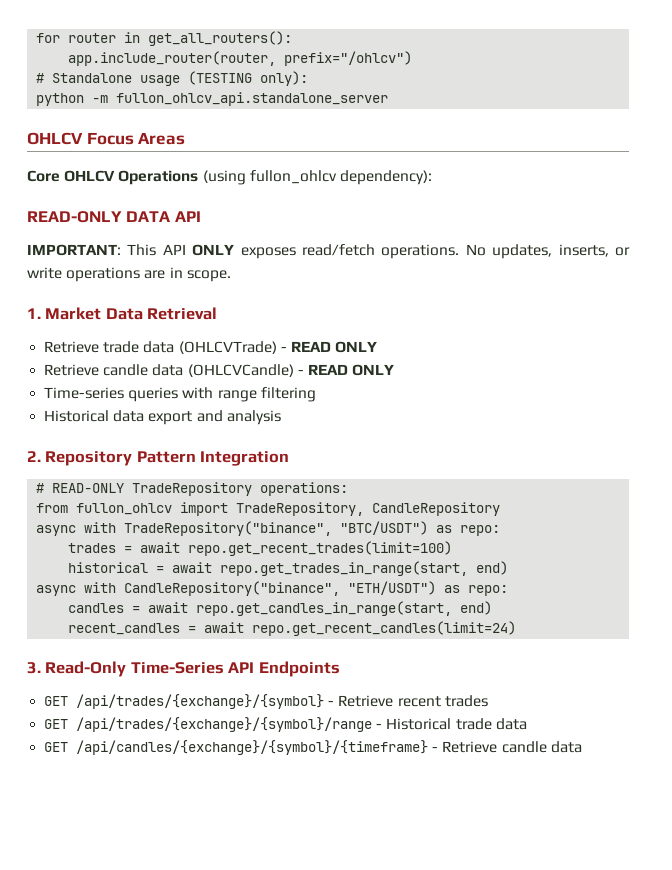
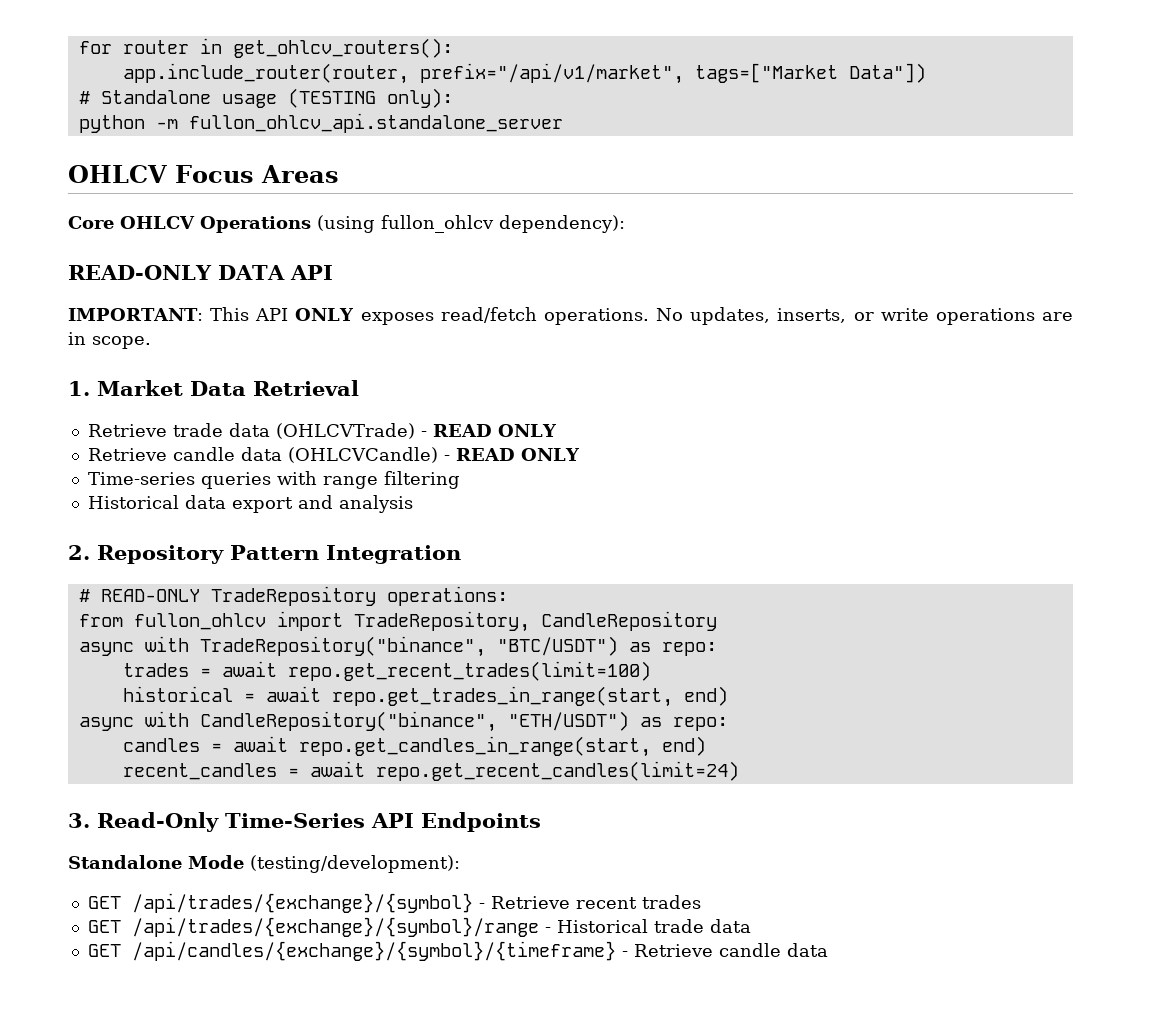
- for router in get_all_routers():
+ for router in get_ohlcv_routers():
- app.include_router(router, prefix="/ohlcv")
+ app.include_router(router, prefix="/api/v1/market", tags=["Market Data"])
+ Standalone Mode (testing/development):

● ● ●

Task requirements - Look through the entries and return each line that has the word "prefix" in it.

Your response -
- app.include_router(router, prefix="/ohlcv")
+ app.include_router(router, prefix="/api/v1/market", tags=["Market Data"])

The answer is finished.